[Front-end code change data]

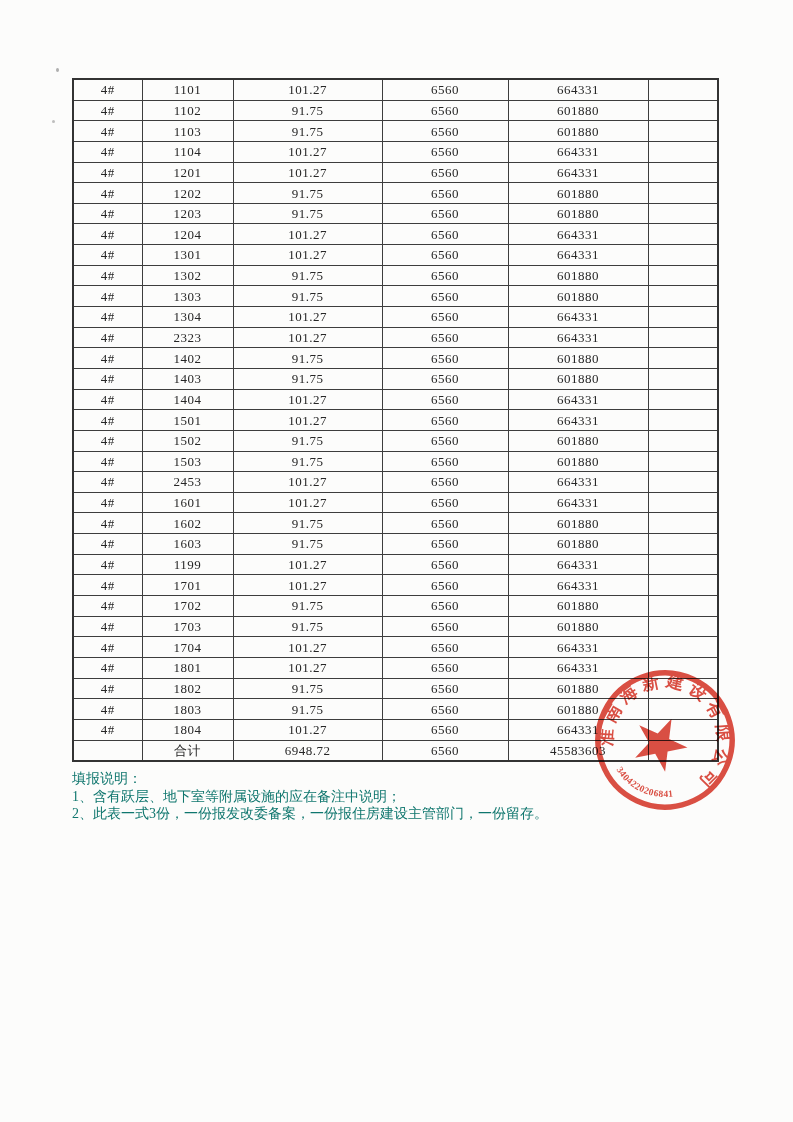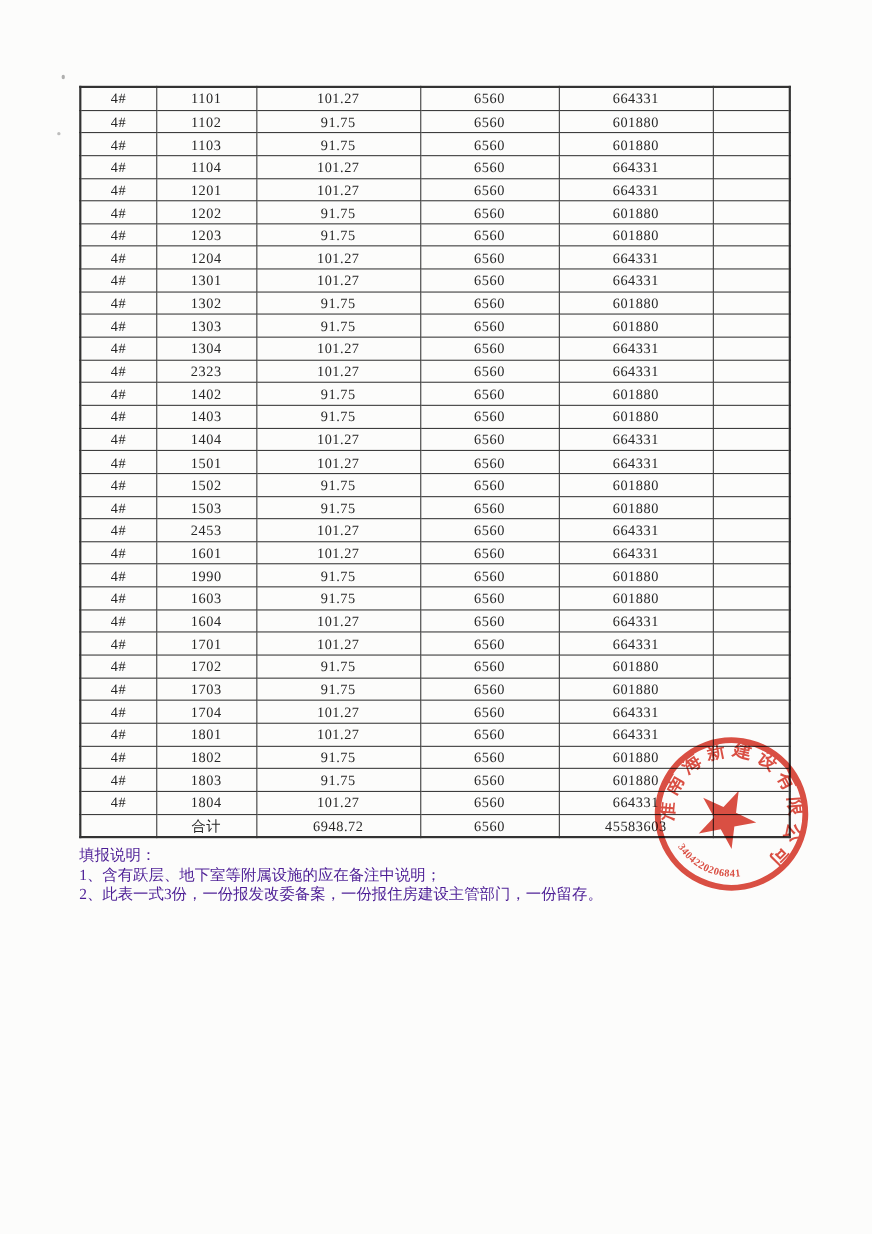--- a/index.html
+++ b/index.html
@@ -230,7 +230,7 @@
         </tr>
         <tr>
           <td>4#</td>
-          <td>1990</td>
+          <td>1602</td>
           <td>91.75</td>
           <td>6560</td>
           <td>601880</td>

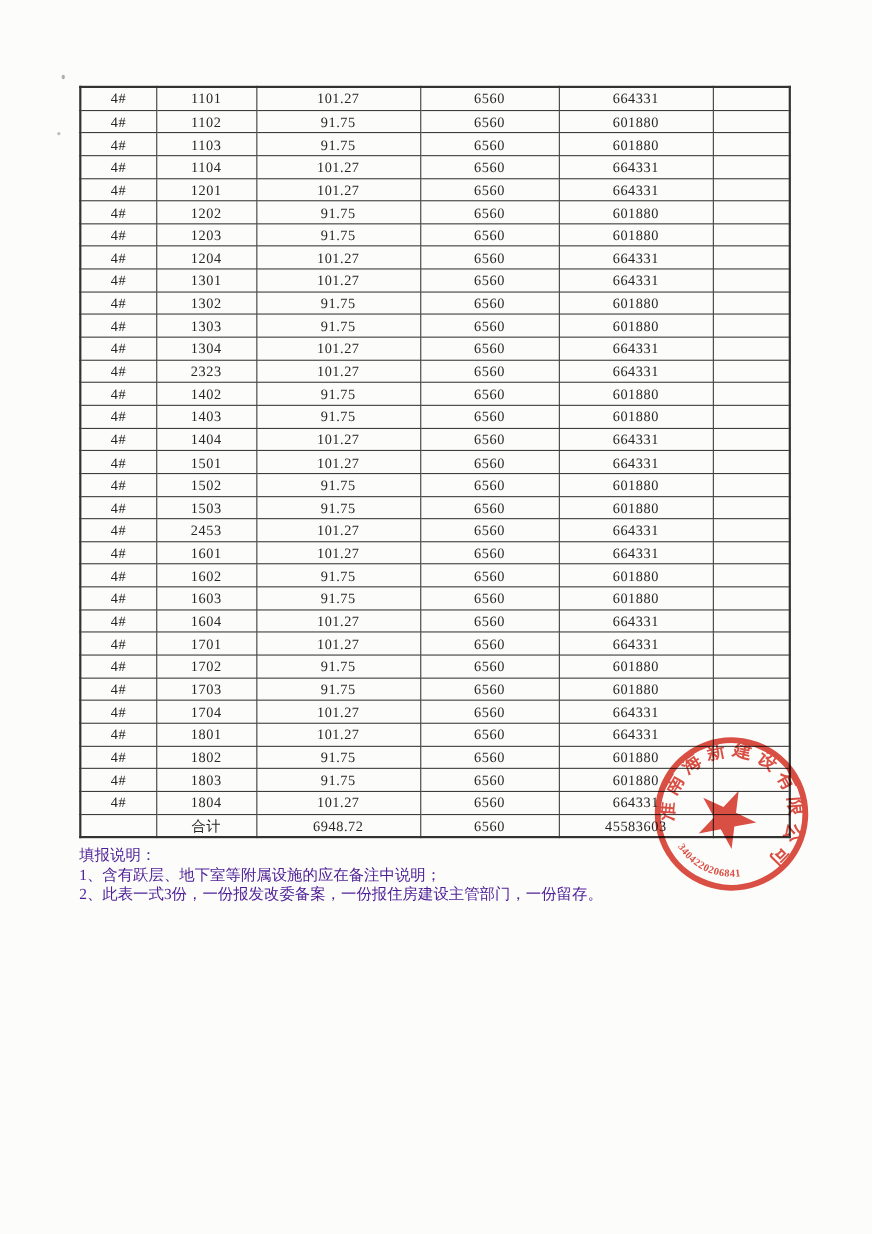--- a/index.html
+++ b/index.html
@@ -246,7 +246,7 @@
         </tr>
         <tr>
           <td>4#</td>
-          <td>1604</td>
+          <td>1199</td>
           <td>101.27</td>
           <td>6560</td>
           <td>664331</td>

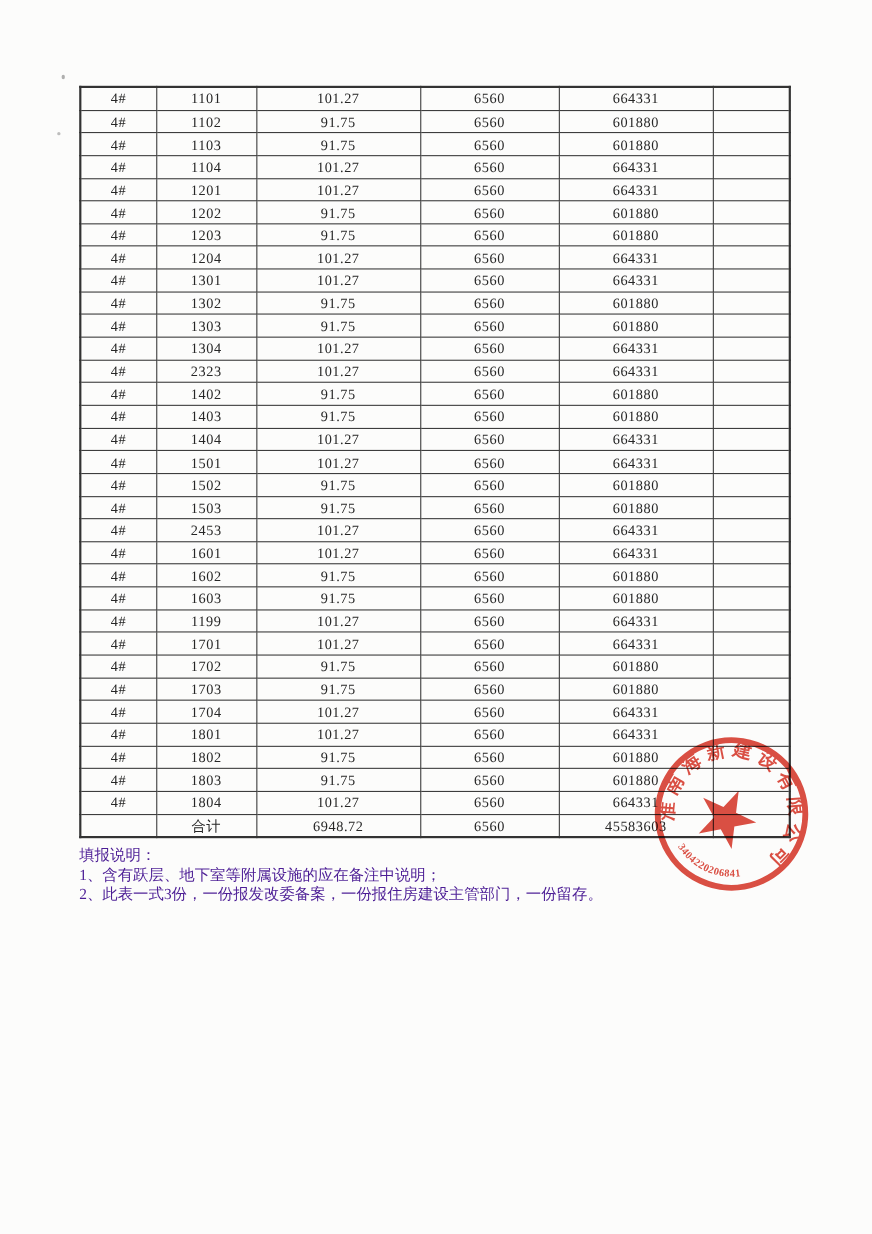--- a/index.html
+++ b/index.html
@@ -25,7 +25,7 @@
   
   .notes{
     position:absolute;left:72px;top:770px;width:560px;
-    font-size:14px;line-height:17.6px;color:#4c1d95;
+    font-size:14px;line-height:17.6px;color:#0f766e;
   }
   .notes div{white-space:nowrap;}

...

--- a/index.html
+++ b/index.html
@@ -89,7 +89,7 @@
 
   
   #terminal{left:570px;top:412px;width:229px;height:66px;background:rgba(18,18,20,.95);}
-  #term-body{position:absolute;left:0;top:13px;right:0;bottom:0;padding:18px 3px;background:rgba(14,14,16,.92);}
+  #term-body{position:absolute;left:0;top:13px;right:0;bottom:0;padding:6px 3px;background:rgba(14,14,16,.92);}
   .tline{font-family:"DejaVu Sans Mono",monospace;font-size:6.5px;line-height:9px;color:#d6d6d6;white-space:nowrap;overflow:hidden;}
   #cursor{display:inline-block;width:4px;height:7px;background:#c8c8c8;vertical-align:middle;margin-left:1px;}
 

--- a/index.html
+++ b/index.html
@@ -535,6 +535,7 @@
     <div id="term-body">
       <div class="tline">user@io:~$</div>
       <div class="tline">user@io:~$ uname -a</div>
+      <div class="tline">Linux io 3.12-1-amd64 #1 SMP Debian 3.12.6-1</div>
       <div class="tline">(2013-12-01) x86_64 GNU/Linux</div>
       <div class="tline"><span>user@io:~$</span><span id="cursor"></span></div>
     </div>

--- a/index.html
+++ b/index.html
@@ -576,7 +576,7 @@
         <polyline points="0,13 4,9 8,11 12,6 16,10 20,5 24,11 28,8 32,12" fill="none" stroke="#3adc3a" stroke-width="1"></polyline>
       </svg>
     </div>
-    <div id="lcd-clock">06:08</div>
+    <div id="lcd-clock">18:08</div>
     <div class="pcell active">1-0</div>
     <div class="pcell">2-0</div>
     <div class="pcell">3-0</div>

==

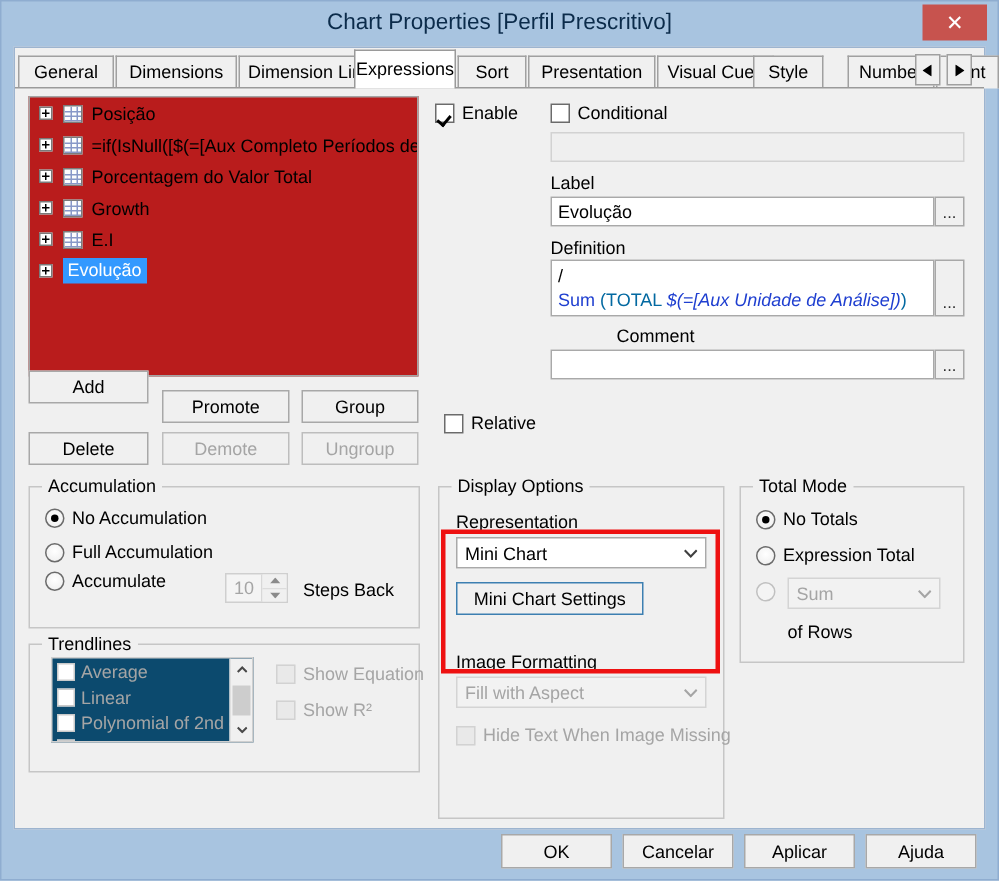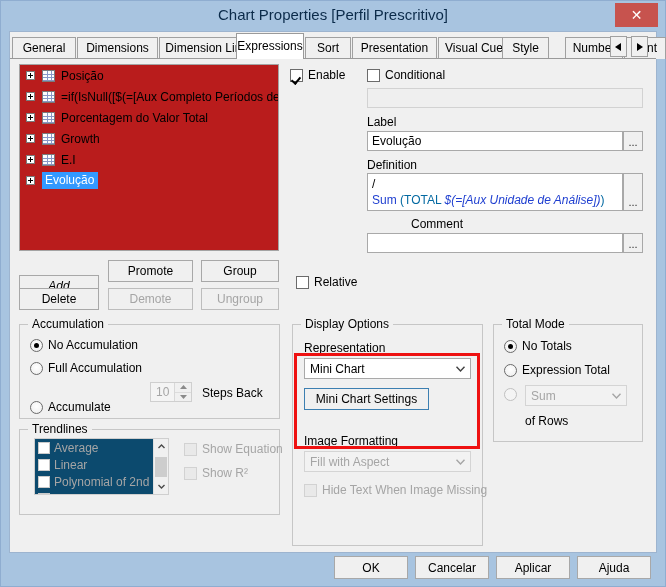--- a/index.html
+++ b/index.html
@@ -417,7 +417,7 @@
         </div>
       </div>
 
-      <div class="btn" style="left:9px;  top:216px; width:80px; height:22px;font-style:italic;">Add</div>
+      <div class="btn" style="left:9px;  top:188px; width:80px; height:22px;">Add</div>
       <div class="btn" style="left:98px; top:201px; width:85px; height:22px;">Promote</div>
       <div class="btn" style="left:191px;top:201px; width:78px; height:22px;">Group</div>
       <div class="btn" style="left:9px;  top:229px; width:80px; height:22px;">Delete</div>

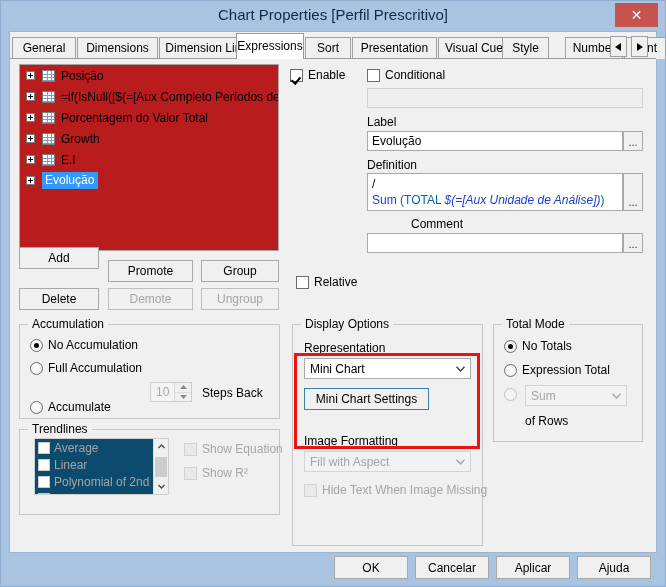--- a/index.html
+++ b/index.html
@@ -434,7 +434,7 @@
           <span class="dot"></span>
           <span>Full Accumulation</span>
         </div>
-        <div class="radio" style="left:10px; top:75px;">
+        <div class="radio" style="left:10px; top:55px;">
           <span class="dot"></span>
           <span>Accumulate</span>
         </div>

Problem to solve
Which lines of the data contain the string "white"? Copy each one.

Your solution
   .notes div{white-space:nowrap;}
   .tline{font-family:"DejaVu Sans Mono",monospace;font-size:6.5px;line-height:9px;color:#d6d6d6;white-space:nowrap;overflow:hidden;}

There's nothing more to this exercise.